The videos of the presentations at RICON 2014 can be found on our RICON Archive site. The Keynote by Peter Alvaro – Outwards from the Middle of the Maze is very popular.
November 10, 2014
Many data needs are better served by data stores that are optimized for maximum availability and scalability — rather than optimized for consistency. For certain use cases, there are elements to the data that require strong consistency. With Riak 2.0, in addition to eventual consistency, there is now a way to enforce strong consistency when needed.
NOTE: Riak’s strong consistency feature is currently an open-source-only feature and is not yet commercially supported.
Behavioral Changes with Strong Consistency
Strongly consistent operations in Riak function much like eventually consistent operations at the application level. The core difference lies in the types of errors Riak will report to the client.
Each request to update an object (except for the initial creation) must include a context value reflecting the last time the application read it. This is the same behavior that Riak clients have always followed with version vectors and strong consistency also mandates its use. Similarly, reading data from a strongly consistent Riak bucket functions exactly like eventually consistent reads.
If that value is not provided for an update operation to an existing object, Riak will reject it. This is because the database assumes that you have not seen the current value and may not know what you’re doing.
Similarly, if that context value is out of date, Riak will also reject update operations. The client must re-read the latest value and supply an update based on that new value, with the new context.
If Riak cannot contact a majority of the servers responsible for the key, the request will fail. Ordinarily, Riak is happy to accept all operations in the interest of high availability and never dropping a write – even in the extreme case of only one server surviving data center outages.
Strong consistency also eliminates object siblings, as it is effectively impossible for the cluster to disagree on the value of an object.
When considering consistency models in an application, it is easy for the logic to quickly become daunting. This is especially true when designing a workflow that leverages both eventually and strongly consistent models. It is, therefore, easiest to begin with a simple use case.
Consider the workflow involved in storing and updating username and password data. In the case of a password update, it is necessary that — at any given time — there be exactly ONE result for a user’s password. Relatedly, it is important to ensure that an update of this value is fully atomic or user experience is substantially degraded. It would be possible to leverage Riak for all the eventually consistent elements of the application and leverage strong consistency for the username and password.
To see how eventual and strong consistency can be combined to solve business problems, let’s take a not-so-hypothetical example from the energy industry.
Imagine you’re collecting massive amounts of geological data for analysis. Each batch of data must be processed by a single instance of your application. Since this processing can take hours, days, or even weeks to complete, it’s expensive if two applications handle the same batch.
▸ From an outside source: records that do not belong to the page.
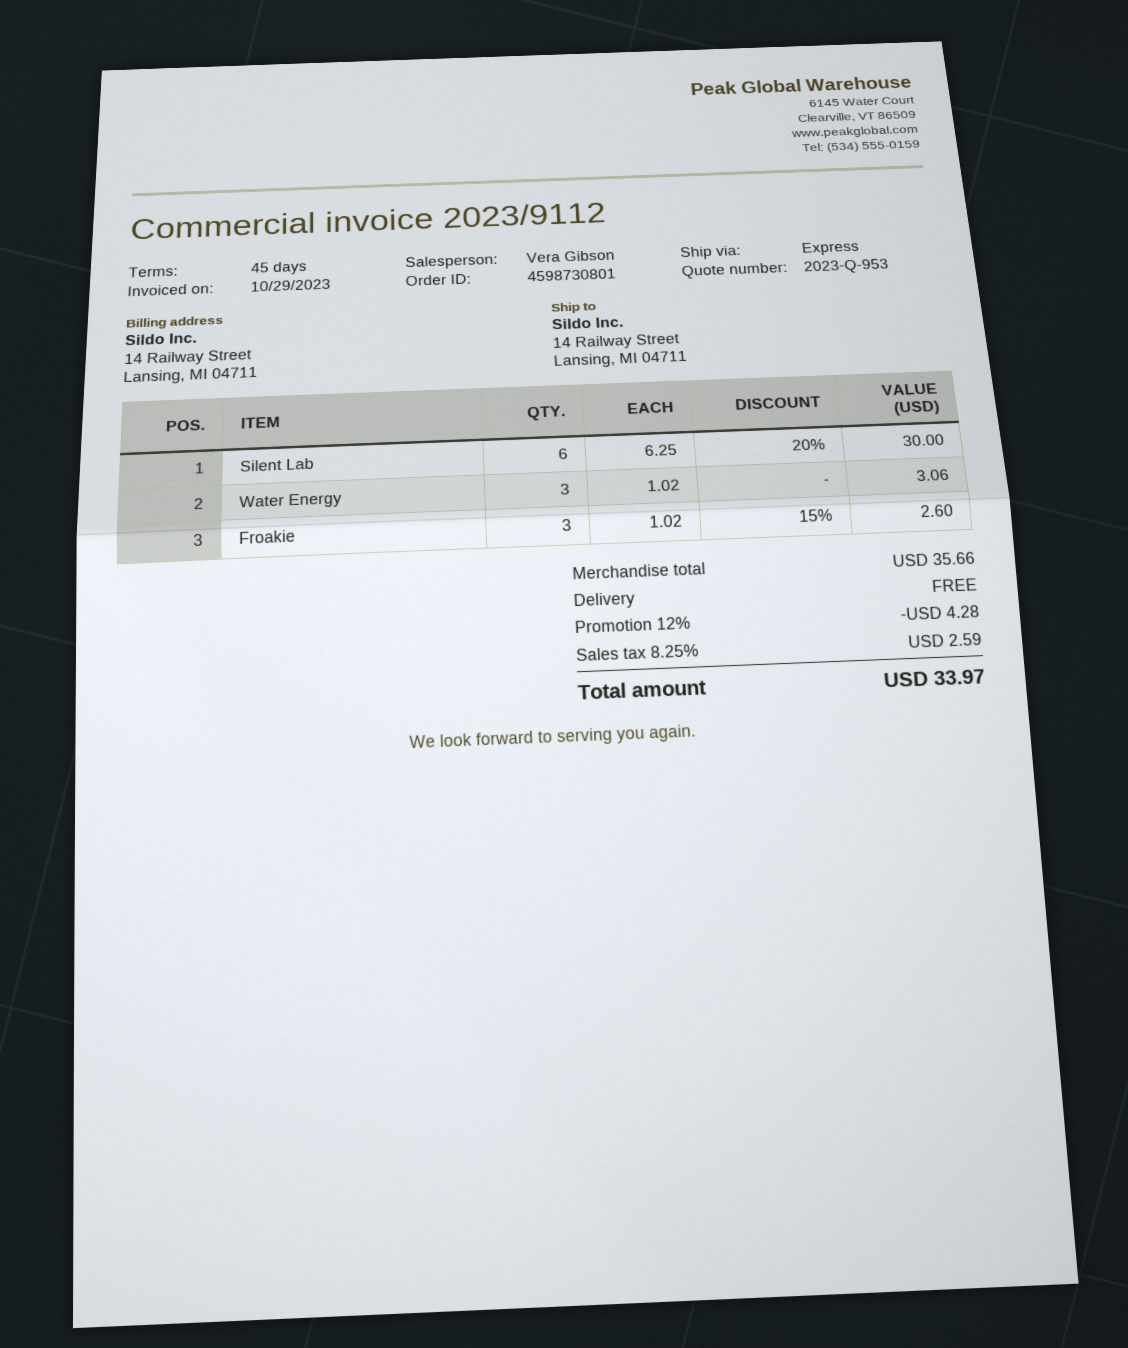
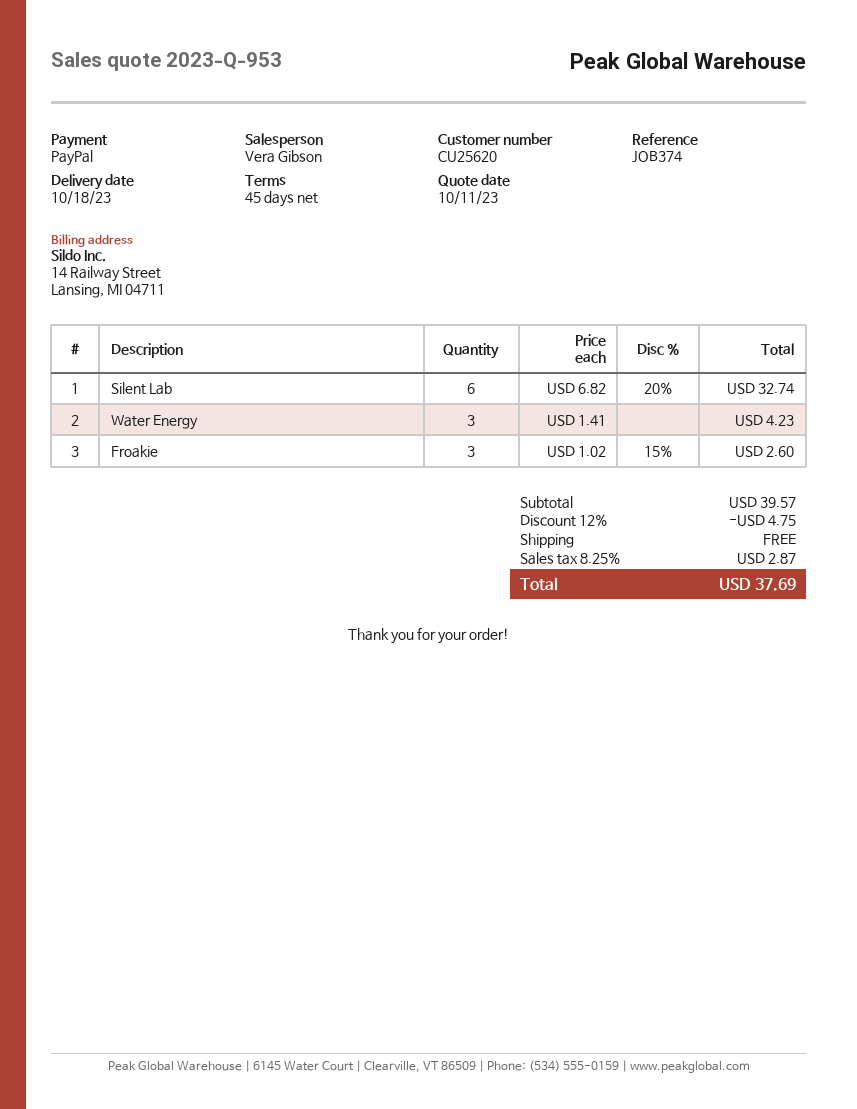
Silent Lab: 6 x 6.25 - 20% = 30.00 -> 6 x 6.82 - 20% = 32.74
Water Energy: 3 x 1.02 = 3.06 -> 3 x 1.41 = 4.23
subtotal: 35.66 -> 39.57
discount: 12% = 4.28 -> 12% = 4.75
tax: 8.25% = 2.59 -> 8.25% = 2.87
total: 33.97 -> 37.69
Let’s walk through the sequence of events.
- Batch of data arrives for processing.
- The batch is stored in a large object store (like, Riak CS) under a batch ID.
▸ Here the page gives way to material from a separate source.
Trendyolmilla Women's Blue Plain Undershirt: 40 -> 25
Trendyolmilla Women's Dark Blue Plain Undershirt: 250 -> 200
- The batch ID is added to a pending job list in Riak and stored as a set (one of the new Riak Data Types).
This is a classic example of eventual consistency and an illustration of the value of the new Riak Data Types introduced with Riak 2.0. Storing a new batch ID in your database should never fail, even if servers are offline. If multiple applications are adding batch IDs to the pending list at the same time, it’s perfectly reasonable for those lists to temporarily diverge, as long as they can be trivially merged later.
Let’s continue to see where strong consistency comes into play.
- A compute node becomes available to process the data.
- The compute node retrieves the pending job list and picks a batch ID.
- The compute node attempts to create a lock for that batch ID.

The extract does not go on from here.